Reporter: Yusuf Imam Santoso | Editor: Yudho Winarto
Adapun Kementerian Keuangan (Kemenkeu) memperkirakan realisasi belanja perpajakan sepanjang tahun 2020 sebesar Rp 228 triliun. Angka tersebut turun sekitar 11,3% dari realisasi 2019 senilai Rp 257,2 triliun. Salah satu kontributor terbanyak yakni akibat adanya sederat non-BKP/JKP.
Baca Juga: Setoran PPN pelanggan Netflix, Spotify cs mencapai Rp 2,25 triliun per Juni 2021
Ekonom Center of Reform on Economics (CORE) Yusuf Rendy menilai, sebaiknya alokasi belanja perpajakan tersebut diberikan kepada sektor manufaktur.
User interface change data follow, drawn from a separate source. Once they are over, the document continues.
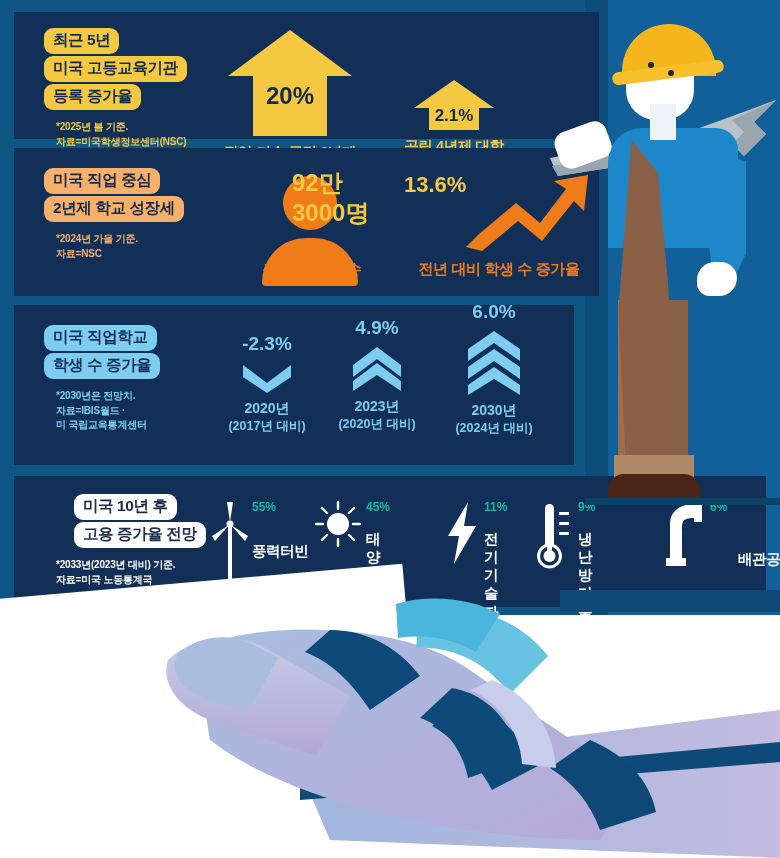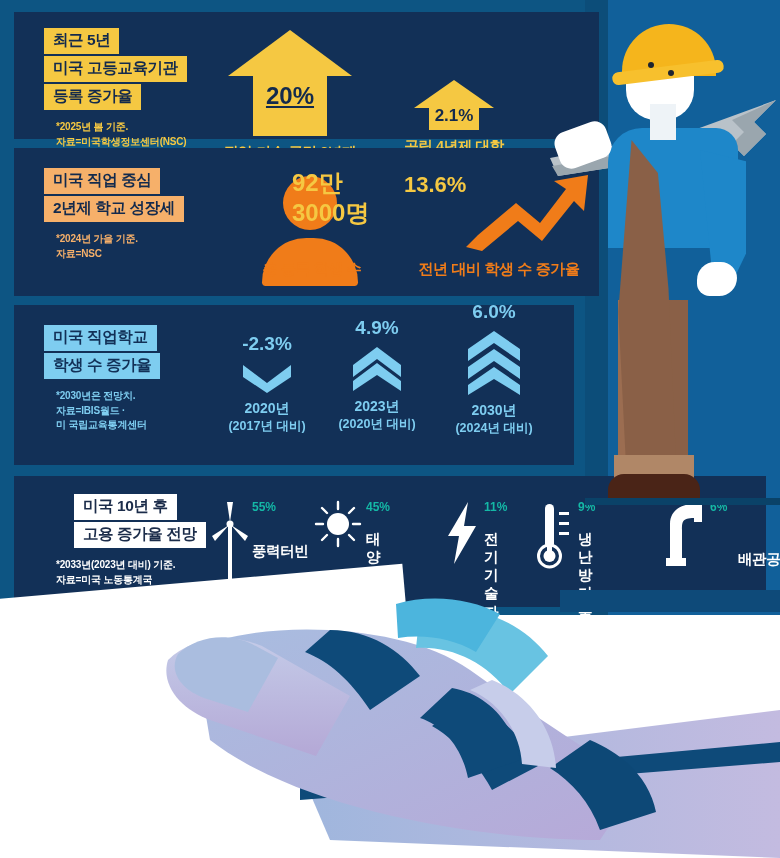--- a/index.html
+++ b/index.html
@@ -125,6 +125,7 @@
     letter-spacing:-0.4px;
     white-space:nowrap;
     margin-bottom:2px;
+    border-radius:9px;
   }
   .tag-yellow { background:#f5c842; color:#132a4d; }
   .tag-orange { background:#f6b06a; color:#132a4d; }

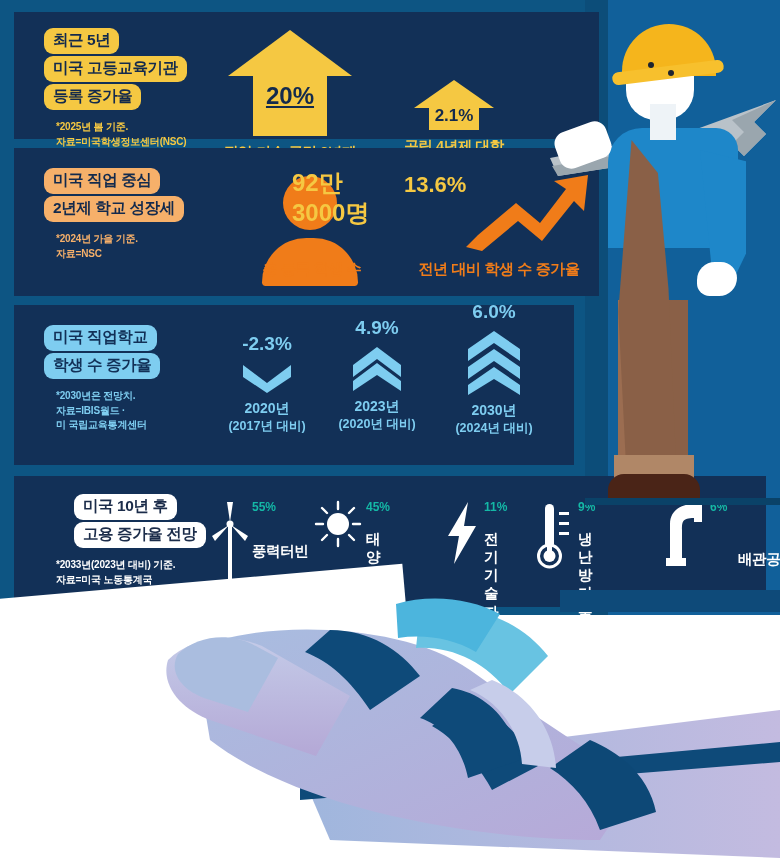--- a/index.html
+++ b/index.html
@@ -168,7 +168,7 @@
     font-size:14.5px; letter-spacing:-0.4px;
   }
   #house-big { left:214px; top:18px; --hw:62px; --hh:46px; --bw:74px; --bh:60px; }
-  #house-big .pct { top:52px; font-size:24px;text-decoration:underline; }
+  #house-big .pct { top:52px; font-size:24px; }
   #house-big .cap { top:113px; }
   #house-small { left:400px; top:68px; --hw:40px; --hh:28px; --bw:50px; --bh:22px; }
   #house-small .pct { top:26px; font-size:17px; }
Kata dia sektor yang banyak menyerap tenaga kerja dan produk yang dibutuhkan oleh masyarakat ini butuh insentif PPN.
Menurutnya, insentif PPN untuk sektor manufaktur dapat mendorong pemulihan ekonomi nasional. Hal ini juga mengingat sektor manufaktur merupakan salah satu sektor terbesar dalam penyumbang produk domestik bruto (PDB).
“Namun demikian juga perlu dicatat dalam mendorong belanja perpajakan untuk insentif, bahwa insentif pajak saja tidak cukup untuk mendorong sebuah sektor dalam pertumbuhan ekonomi diperlukan bauran kebijakan lain,” kata Yusuf kepada Kontan.co.id, Senin (28/6).
Secara umum, Yusuf sepakat jika pemerintah tetap harus memberikan subsidi untuk PPN atas kebutuhan pokok, jasa pendidikan, dan kesehatan tertentu untuk tetap menstabilkan perekonomian, di masa pemulihan yang diprediksi masih berlanjut hingga 2023.
“Karena seperti yang kita tahu bahwa jasa kesehatan, pendidikan beserta kebutuhan pokok merupakan basic needs yang penyediaannya memang harus dibantu oleh pemerintah,” ujar dia.
Yusuf menyarankan untuk mengoptimalkan penerimaan pajak melalui RUU KUP, sebaiknya pemerintah mengenakan tarif PPN normal terhadap barang hasil pertambangan, serta jasa keuangan dan asuransi.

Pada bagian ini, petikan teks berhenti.